Version difference data

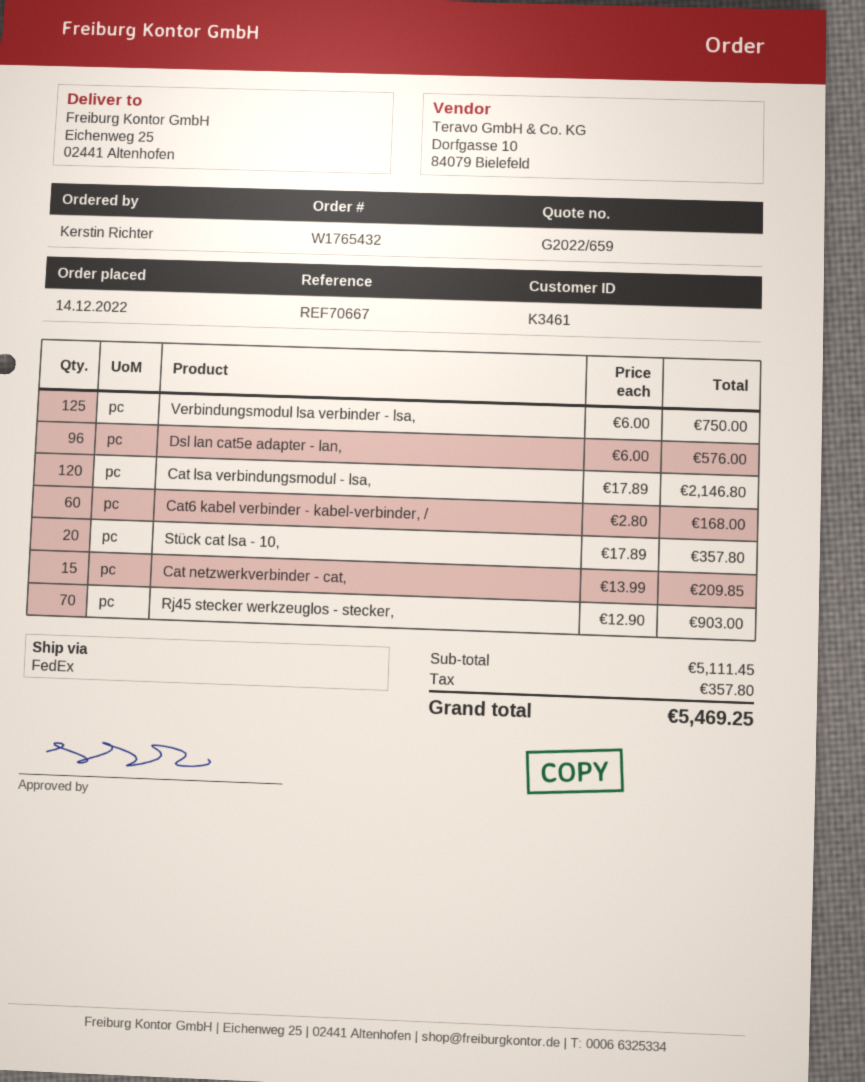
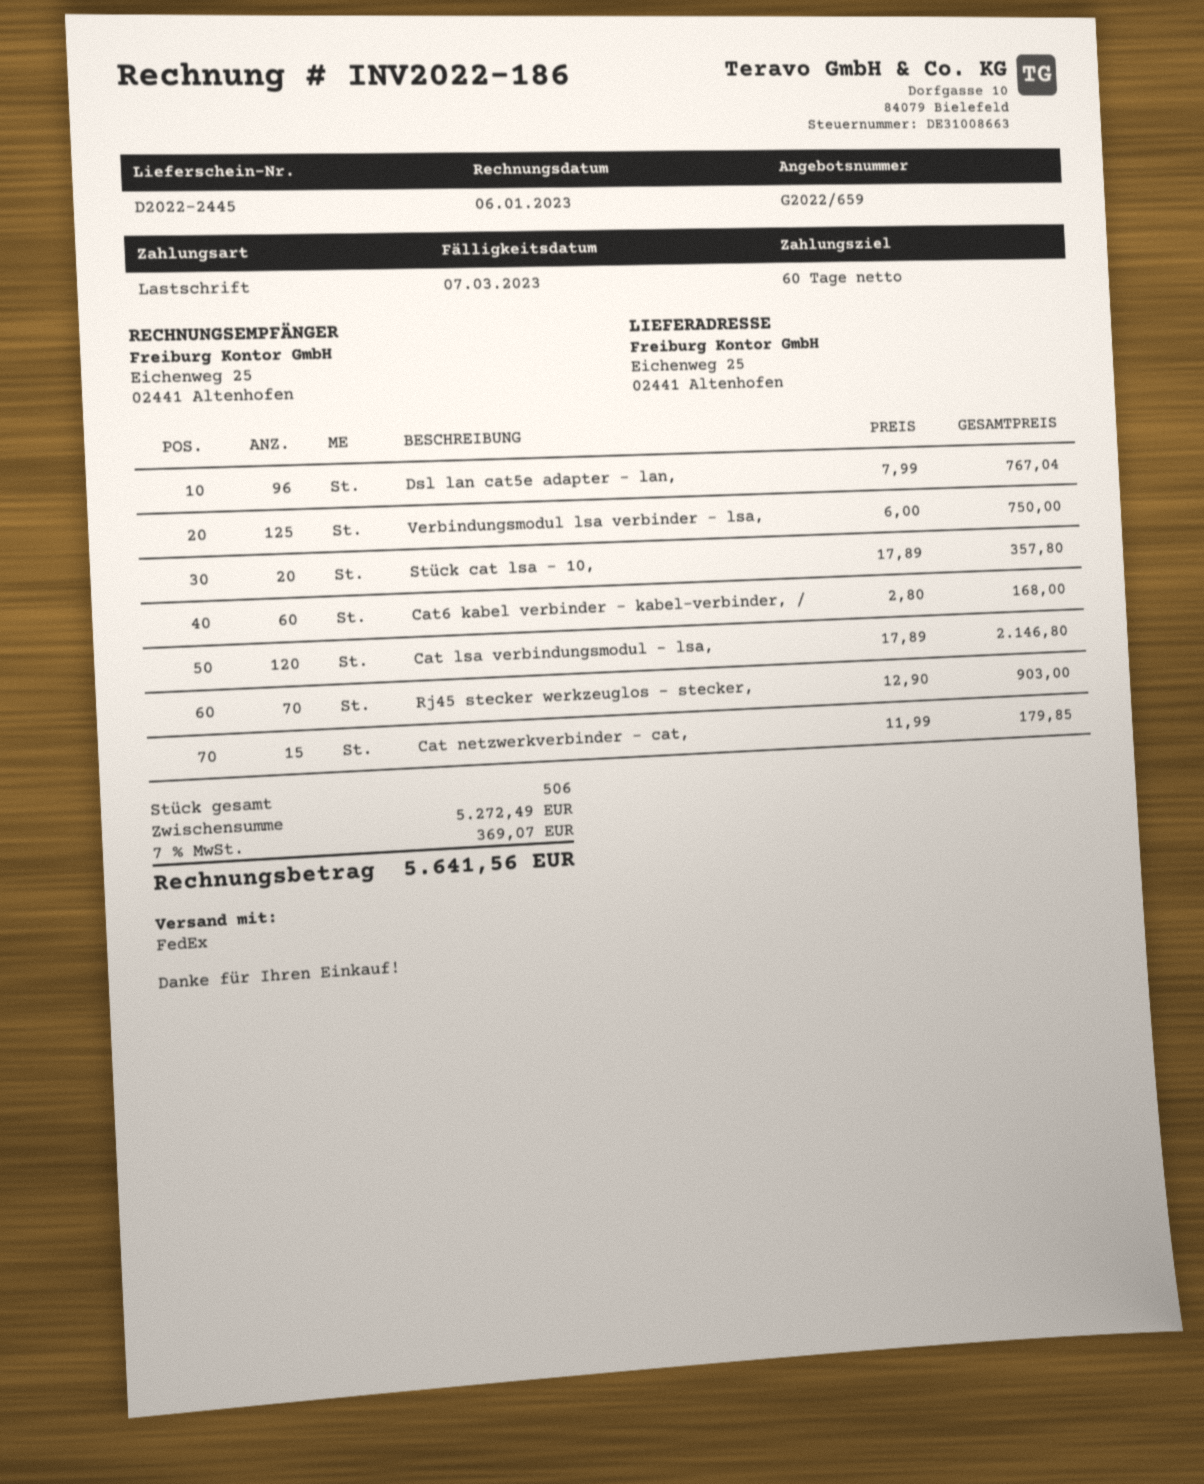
Dsl lan cat5e adapter - lan,: 96 x 6.00 = 576.00 -> 96 x 7.99 = 767.04
Cat netzwerkverbinder - cat,: 15 x 13.99 = 209.85 -> 15 x 11.99 = 179.85
subtotal: 5111.45 -> 5272.49
tax: 357.80 -> 369.07
total: 5469.25 -> 5641.56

**Task**
Without the pictures, return all the entries above exactly as they stand.

**Answer box**
Dsl lan cat5e adapter - lan,: 96 x 6.00 = 576.00 -> 96 x 7.99 = 767.04
Cat netzwerkverbinder - cat,: 15 x 13.99 = 209.85 -> 15 x 11.99 = 179.85
subtotal: 5111.45 -> 5272.49
tax: 357.80 -> 369.07
total: 5469.25 -> 5641.56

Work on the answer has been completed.